- What to work on: Gather all lines with "bold" from the records.

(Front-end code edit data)
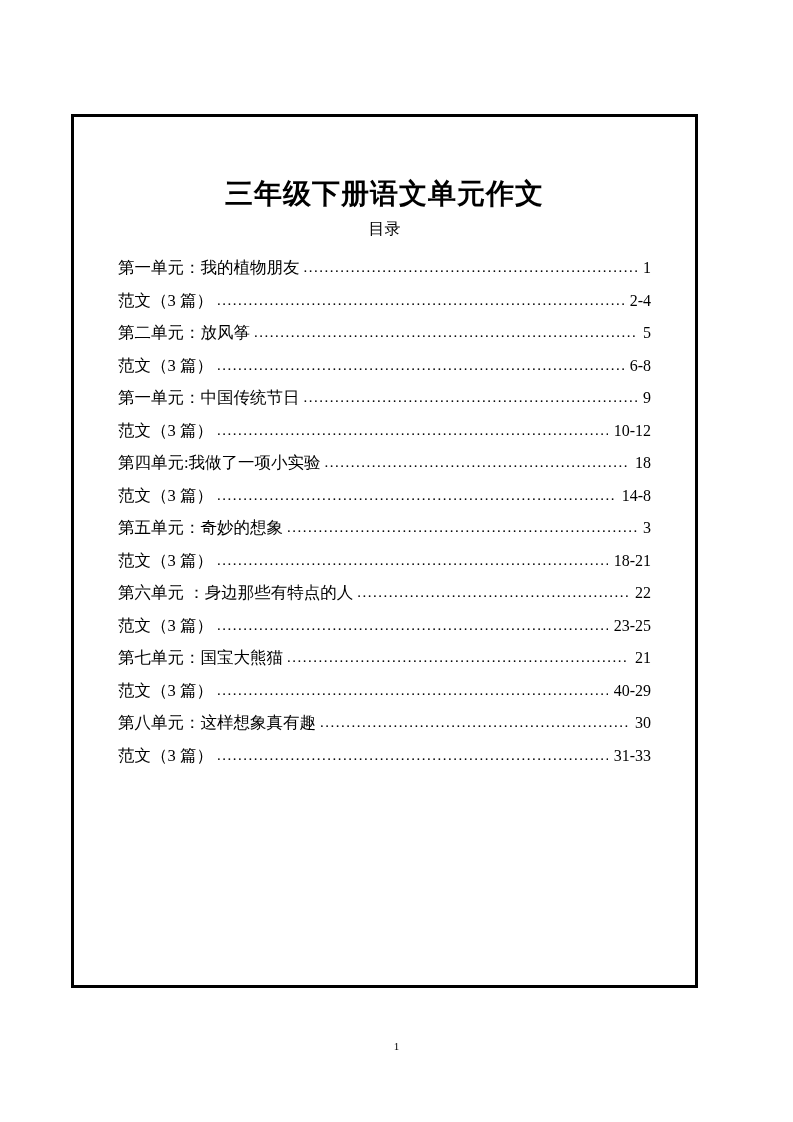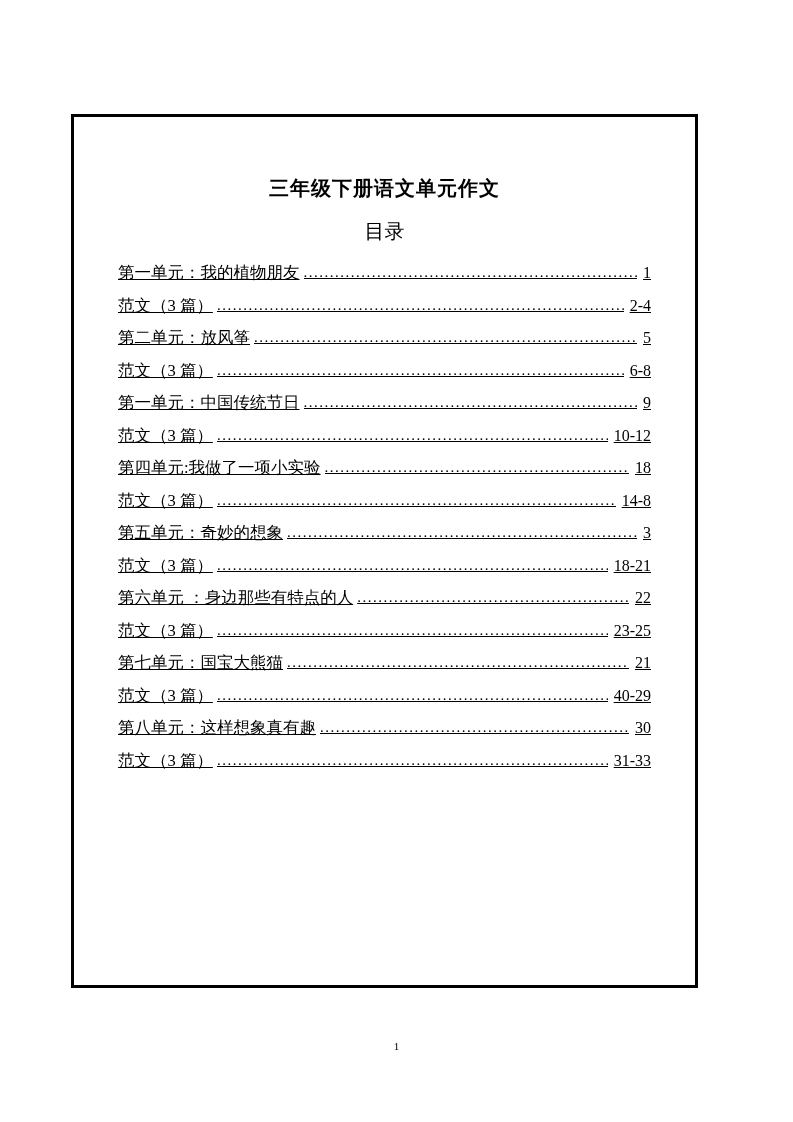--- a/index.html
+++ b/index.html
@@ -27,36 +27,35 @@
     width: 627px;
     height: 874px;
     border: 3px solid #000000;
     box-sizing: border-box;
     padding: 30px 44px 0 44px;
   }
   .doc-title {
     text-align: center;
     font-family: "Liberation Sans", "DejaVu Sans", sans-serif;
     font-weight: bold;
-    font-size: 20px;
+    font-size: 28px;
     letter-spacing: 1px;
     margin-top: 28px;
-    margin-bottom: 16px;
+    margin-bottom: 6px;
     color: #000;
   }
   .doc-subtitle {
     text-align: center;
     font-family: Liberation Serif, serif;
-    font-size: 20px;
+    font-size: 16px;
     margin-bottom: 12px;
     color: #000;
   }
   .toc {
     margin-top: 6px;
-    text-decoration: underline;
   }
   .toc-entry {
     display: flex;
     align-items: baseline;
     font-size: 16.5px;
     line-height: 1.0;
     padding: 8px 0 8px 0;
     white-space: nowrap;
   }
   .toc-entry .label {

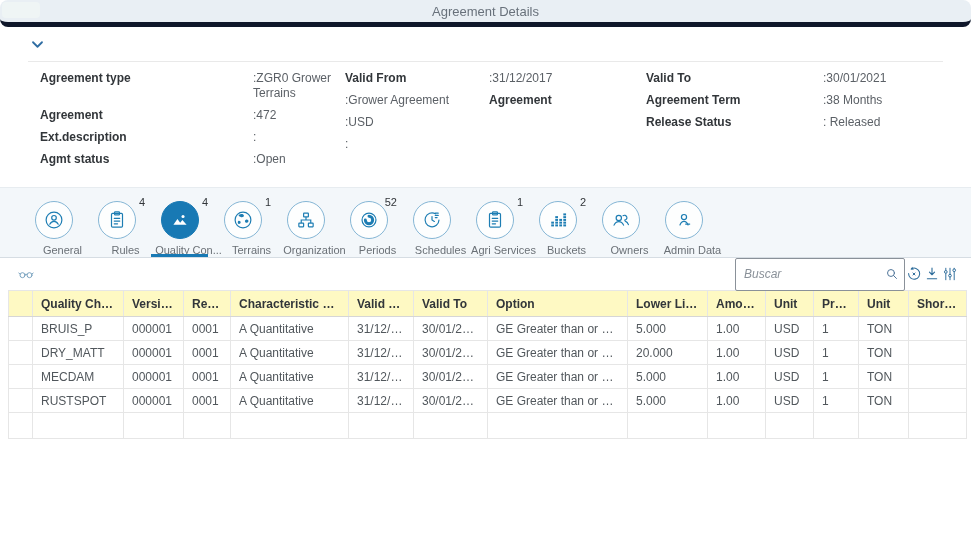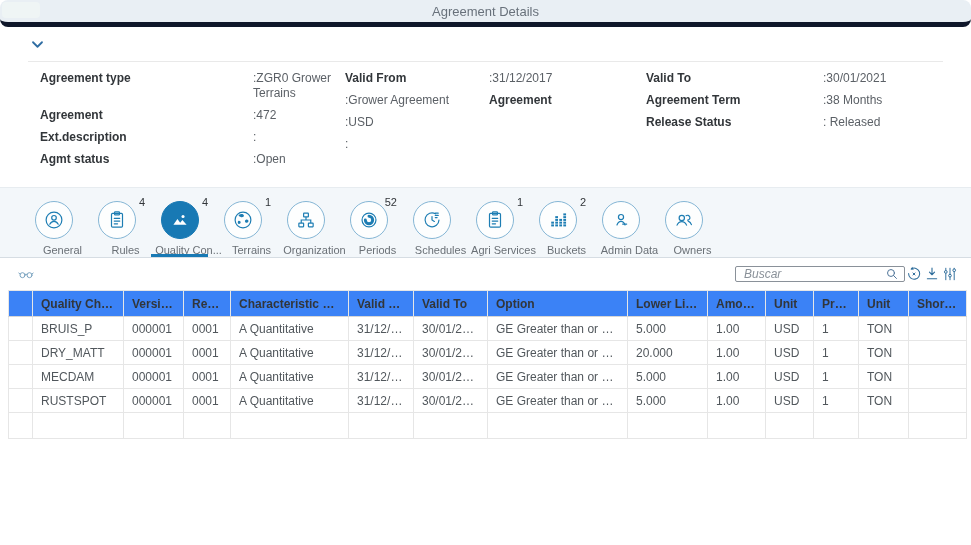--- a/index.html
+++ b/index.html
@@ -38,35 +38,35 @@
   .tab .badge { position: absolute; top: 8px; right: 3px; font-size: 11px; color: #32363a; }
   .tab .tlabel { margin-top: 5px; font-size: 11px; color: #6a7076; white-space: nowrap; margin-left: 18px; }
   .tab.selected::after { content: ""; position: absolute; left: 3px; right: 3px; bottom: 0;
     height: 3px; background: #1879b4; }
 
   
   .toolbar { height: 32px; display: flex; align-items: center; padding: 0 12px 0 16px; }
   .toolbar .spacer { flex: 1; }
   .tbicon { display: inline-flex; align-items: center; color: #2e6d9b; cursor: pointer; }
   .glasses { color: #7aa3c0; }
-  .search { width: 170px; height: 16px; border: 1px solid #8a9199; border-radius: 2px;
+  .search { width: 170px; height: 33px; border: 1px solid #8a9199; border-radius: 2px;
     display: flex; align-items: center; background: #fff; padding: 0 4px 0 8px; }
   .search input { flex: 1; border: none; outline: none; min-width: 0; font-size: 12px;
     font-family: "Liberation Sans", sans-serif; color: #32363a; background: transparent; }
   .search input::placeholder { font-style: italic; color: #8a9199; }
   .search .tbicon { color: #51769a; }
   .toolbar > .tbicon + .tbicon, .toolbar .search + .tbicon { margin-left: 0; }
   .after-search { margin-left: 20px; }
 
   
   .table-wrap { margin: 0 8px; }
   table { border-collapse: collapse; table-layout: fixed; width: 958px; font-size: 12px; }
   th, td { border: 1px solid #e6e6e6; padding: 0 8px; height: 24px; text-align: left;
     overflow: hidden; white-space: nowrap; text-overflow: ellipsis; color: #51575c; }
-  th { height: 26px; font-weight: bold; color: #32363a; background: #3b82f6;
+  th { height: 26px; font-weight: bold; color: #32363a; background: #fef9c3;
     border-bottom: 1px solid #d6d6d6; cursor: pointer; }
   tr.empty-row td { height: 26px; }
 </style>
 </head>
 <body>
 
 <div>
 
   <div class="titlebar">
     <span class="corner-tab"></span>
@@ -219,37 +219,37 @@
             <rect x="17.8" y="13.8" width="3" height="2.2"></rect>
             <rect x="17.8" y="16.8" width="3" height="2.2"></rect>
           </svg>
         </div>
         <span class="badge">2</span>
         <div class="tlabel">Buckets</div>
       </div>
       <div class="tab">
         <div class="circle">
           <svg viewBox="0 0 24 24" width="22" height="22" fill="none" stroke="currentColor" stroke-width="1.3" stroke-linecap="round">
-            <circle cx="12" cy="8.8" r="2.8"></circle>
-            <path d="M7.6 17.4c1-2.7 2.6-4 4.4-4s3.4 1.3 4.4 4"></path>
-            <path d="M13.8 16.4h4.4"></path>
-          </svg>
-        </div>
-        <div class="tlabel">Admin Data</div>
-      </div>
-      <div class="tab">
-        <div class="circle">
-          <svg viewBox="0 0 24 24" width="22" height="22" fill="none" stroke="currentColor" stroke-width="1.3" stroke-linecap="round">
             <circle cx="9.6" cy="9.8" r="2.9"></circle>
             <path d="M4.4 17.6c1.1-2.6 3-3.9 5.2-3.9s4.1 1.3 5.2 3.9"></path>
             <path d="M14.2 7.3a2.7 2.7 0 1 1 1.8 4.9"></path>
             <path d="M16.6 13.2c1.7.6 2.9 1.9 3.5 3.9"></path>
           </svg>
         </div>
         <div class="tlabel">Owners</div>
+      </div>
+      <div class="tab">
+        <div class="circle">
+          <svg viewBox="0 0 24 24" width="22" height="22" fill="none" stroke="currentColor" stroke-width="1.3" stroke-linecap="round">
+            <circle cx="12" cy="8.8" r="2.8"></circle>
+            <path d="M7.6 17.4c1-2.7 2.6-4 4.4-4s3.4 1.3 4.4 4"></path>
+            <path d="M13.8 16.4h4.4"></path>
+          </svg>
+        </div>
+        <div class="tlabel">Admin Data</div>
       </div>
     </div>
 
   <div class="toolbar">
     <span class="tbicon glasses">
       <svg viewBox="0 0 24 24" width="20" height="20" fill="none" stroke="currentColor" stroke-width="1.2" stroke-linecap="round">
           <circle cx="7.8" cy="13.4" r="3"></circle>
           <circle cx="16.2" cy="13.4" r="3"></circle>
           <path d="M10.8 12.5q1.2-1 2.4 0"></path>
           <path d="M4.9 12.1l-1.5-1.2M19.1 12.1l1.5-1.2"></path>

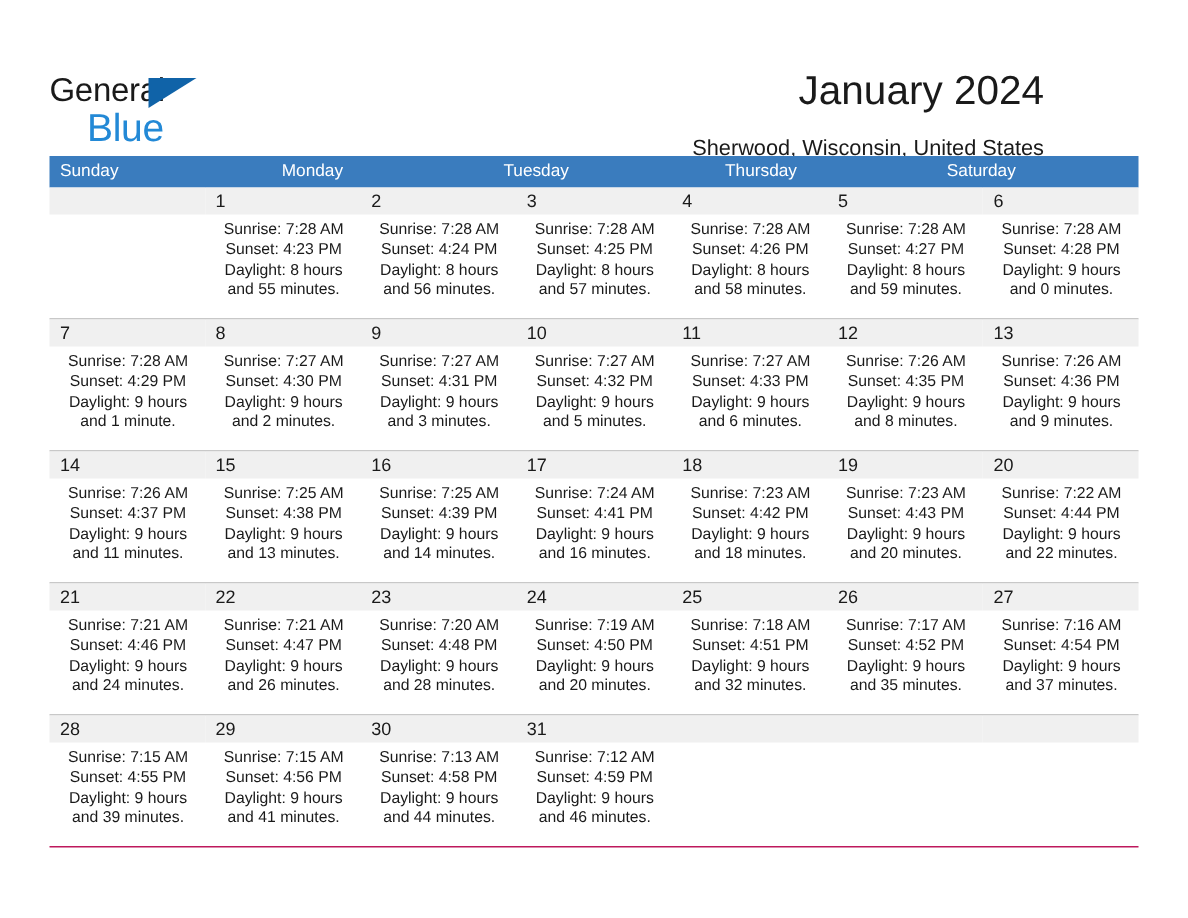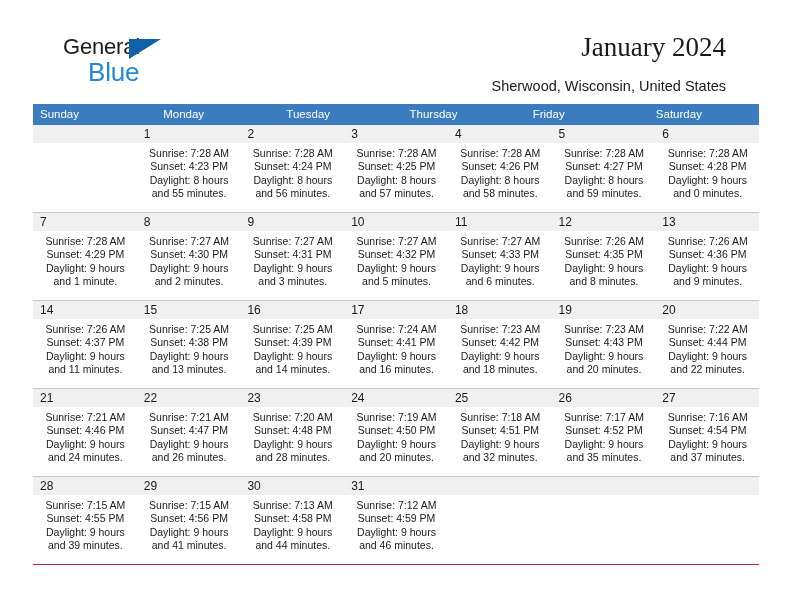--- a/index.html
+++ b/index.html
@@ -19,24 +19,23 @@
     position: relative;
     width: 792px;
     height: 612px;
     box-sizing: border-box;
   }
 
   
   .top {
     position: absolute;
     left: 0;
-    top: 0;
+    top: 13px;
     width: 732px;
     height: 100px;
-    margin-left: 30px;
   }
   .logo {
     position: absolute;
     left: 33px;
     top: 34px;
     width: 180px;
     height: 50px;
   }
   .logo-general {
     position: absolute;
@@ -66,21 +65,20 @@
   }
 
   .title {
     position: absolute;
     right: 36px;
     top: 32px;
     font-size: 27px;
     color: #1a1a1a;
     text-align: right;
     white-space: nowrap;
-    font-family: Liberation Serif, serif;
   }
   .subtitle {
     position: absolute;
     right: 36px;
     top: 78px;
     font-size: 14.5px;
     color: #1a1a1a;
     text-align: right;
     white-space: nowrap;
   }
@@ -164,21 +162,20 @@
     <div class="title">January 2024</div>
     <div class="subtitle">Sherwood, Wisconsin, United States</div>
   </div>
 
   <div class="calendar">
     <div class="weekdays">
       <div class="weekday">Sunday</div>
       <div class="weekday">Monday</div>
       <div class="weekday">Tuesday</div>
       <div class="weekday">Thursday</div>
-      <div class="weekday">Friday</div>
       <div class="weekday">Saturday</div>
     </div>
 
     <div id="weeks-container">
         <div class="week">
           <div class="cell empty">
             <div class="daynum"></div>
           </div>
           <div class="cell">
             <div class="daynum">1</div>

- Result below:
     font-weight: bold;
-  th { height: 26px; font-weight: bold; color: #32363a; background: #3b82f6;
+  th { height: 26px; font-weight: bold; color: #32363a; background: #fef9c3;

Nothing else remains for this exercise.